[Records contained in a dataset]
_ _ _

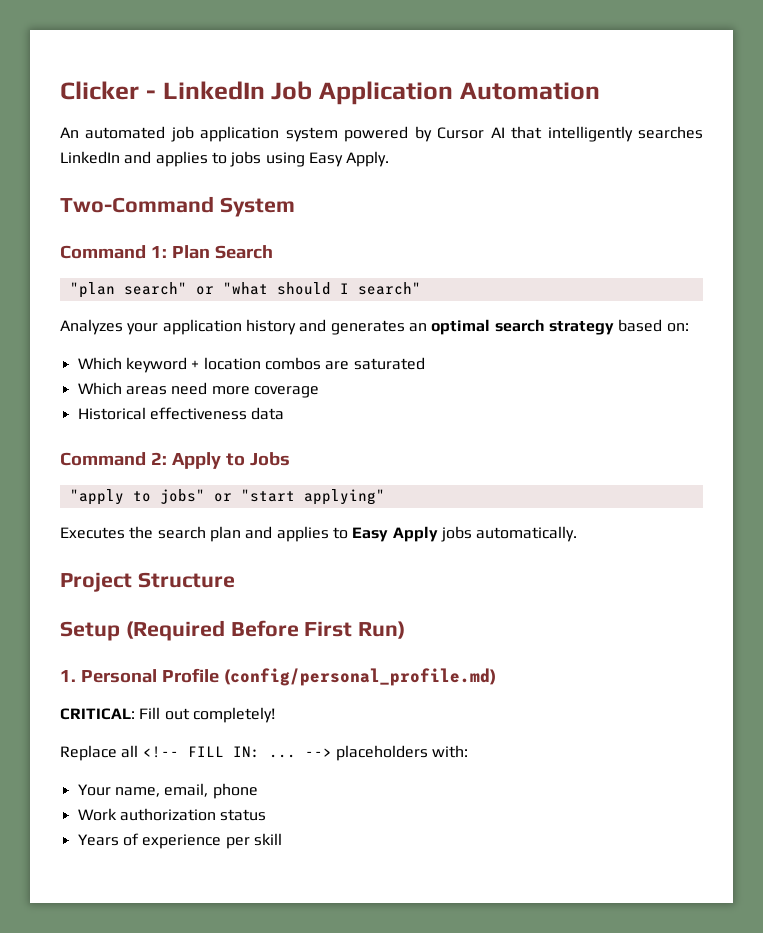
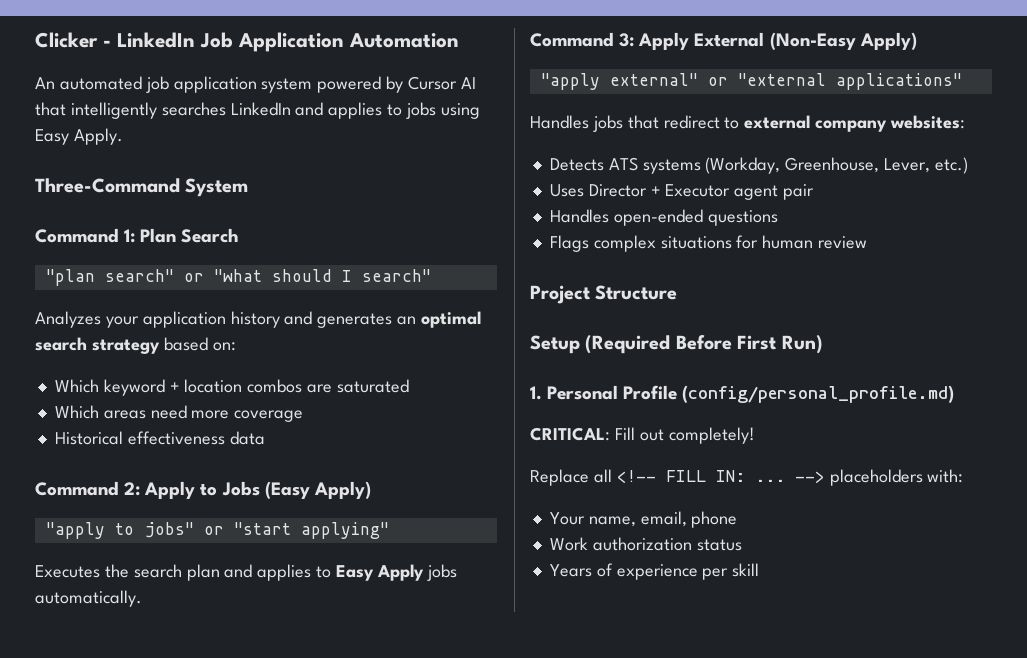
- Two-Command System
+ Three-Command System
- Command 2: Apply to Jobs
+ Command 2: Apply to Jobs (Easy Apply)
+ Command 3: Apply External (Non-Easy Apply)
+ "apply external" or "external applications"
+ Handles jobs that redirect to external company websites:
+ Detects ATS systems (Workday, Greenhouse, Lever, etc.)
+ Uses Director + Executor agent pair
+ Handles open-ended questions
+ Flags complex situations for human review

_ _ _

* [Work to be completed]:
Exactly the lines from the one containing "Executor agent pair" through the end of the records above should be returned, with both ends kept.

* [Answer section]:
+ Uses Director + Executor agent pair
+ Handles open-ended questions
+ Flags complex situations for human review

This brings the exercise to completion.